◆ PROBLEM DESCRIPTION
Exact transcript, pictures excluded: write out every record below.

[Saved entries]
>>>>>
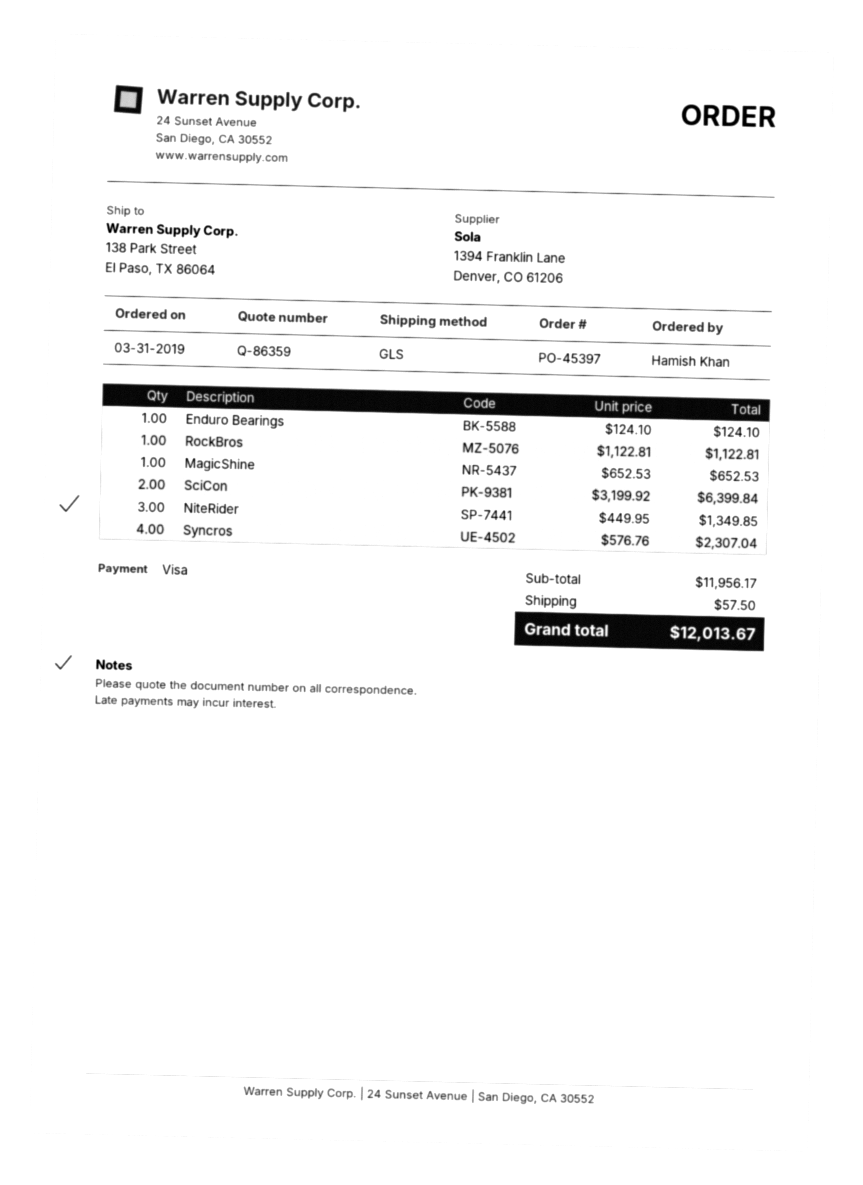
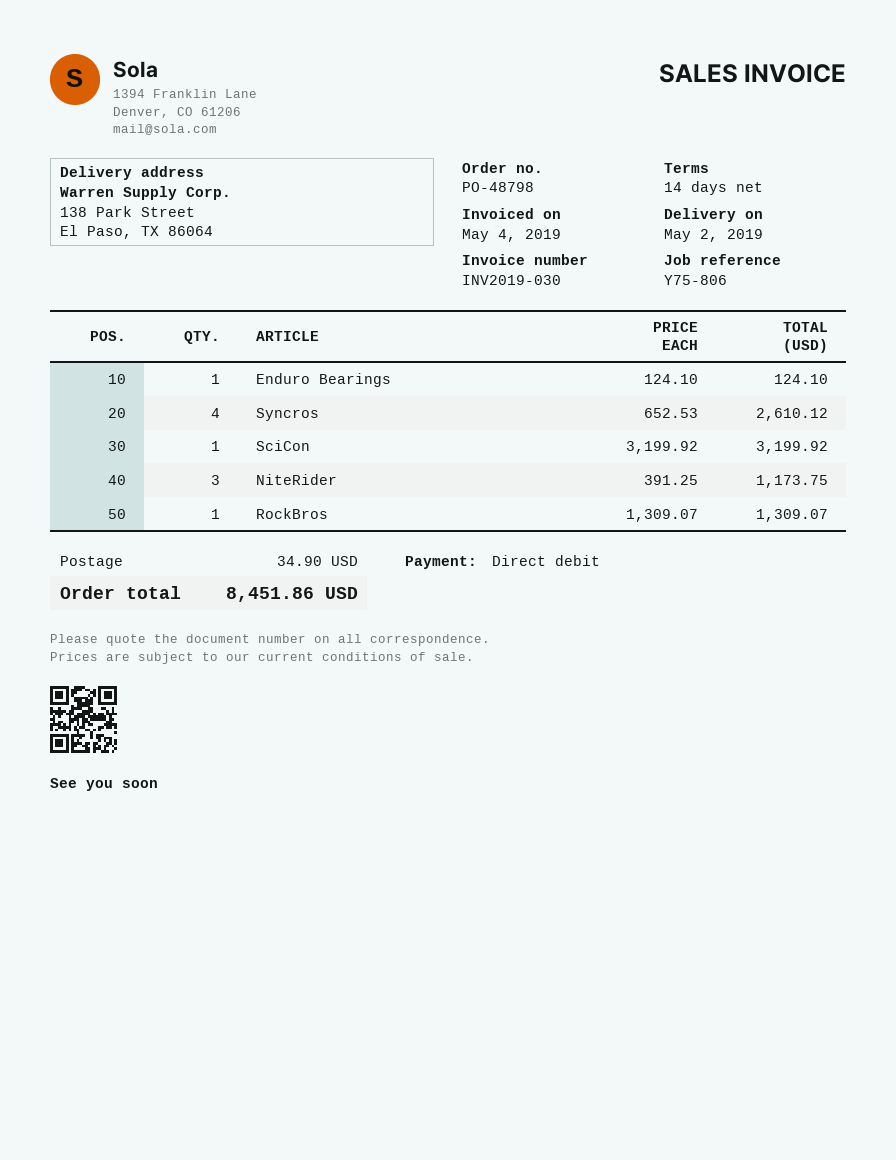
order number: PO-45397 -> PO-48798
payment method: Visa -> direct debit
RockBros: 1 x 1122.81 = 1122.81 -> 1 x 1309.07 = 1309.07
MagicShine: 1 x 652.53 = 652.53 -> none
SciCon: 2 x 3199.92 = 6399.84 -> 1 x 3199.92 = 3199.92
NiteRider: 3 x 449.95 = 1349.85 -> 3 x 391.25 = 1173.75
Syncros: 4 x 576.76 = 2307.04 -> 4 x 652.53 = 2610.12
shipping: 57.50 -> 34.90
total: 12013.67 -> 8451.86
<<<<<
◆ EXERCISE RESPONSE
order number: PO-45397 -> PO-48798
payment method: Visa -> direct debit
RockBros: 1 x 1122.81 = 1122.81 -> 1 x 1309.07 = 1309.07
MagicShine: 1 x 652.53 = 652.53 -> none
SciCon: 2 x 3199.92 = 6399.84 -> 1 x 3199.92 = 3199.92
NiteRider: 3 x 449.95 = 1349.85 -> 3 x 391.25 = 1173.75
Syncros: 4 x 576.76 = 2307.04 -> 4 x 652.53 = 2610.12
shipping: 57.50 -> 34.90
total: 12013.67 -> 8451.86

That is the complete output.